=== Begin Enclosure ===
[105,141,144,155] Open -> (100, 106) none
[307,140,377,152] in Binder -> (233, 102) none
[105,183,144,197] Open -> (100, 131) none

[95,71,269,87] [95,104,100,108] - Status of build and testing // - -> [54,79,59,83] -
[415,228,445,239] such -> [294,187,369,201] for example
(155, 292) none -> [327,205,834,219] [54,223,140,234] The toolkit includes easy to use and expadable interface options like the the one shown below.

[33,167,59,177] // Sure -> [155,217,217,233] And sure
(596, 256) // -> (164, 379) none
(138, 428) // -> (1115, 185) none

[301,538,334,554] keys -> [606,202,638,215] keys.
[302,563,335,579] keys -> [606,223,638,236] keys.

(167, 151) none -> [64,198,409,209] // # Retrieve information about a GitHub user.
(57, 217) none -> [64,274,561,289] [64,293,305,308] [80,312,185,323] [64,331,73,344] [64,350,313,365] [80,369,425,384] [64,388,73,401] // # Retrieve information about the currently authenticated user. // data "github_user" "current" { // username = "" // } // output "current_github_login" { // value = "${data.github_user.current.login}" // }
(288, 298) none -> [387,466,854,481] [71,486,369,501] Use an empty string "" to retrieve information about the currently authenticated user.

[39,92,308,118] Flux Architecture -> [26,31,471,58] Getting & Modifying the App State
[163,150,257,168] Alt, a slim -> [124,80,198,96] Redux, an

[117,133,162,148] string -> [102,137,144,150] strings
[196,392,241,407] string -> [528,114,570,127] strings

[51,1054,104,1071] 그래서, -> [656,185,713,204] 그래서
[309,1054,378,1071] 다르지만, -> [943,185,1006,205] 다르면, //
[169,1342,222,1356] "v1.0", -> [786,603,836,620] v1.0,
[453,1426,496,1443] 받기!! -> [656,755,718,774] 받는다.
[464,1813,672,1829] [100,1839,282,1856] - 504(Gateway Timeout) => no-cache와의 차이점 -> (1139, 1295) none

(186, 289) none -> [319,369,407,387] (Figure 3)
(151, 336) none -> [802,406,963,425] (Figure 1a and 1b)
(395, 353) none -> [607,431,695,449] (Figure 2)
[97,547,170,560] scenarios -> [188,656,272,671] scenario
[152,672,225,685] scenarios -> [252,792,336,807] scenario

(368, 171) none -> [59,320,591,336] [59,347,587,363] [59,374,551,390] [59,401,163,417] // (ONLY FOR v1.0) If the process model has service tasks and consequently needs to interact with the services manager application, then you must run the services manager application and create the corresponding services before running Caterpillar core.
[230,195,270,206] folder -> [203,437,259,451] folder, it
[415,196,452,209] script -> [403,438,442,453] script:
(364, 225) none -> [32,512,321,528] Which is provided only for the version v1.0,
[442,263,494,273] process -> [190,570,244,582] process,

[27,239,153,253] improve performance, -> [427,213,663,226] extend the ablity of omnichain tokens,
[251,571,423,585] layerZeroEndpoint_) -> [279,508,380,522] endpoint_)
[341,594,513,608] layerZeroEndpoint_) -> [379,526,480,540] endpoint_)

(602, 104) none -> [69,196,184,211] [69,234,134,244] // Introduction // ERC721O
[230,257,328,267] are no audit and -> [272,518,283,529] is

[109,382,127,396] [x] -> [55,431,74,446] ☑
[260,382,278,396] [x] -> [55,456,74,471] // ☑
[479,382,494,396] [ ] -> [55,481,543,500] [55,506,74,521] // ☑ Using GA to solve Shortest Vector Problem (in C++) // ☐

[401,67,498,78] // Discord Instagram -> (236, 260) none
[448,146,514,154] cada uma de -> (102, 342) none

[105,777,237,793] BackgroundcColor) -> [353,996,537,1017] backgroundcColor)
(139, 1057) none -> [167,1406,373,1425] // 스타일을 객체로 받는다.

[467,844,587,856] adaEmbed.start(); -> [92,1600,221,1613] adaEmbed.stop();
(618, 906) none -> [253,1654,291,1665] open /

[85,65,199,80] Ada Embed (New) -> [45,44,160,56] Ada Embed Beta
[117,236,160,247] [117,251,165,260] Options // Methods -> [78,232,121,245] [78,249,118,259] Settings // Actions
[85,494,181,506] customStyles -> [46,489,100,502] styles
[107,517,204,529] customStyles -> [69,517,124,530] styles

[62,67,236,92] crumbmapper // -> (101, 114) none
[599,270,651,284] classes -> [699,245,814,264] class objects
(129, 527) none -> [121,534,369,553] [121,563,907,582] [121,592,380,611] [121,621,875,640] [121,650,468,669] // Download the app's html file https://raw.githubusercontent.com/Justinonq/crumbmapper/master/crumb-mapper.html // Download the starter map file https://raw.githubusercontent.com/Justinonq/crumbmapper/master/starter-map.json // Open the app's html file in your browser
=== End Enclosure ===
- YOUR TASK: Return, from the material above, each line holding the string "Figure".

- EXPECTED OUTPUT:
(186, 289) none -> [319,369,407,387] (Figure 3)
(151, 336) none -> [802,406,963,425] (Figure 1a and 1b)
(395, 353) none -> [607,431,695,449] (Figure 2)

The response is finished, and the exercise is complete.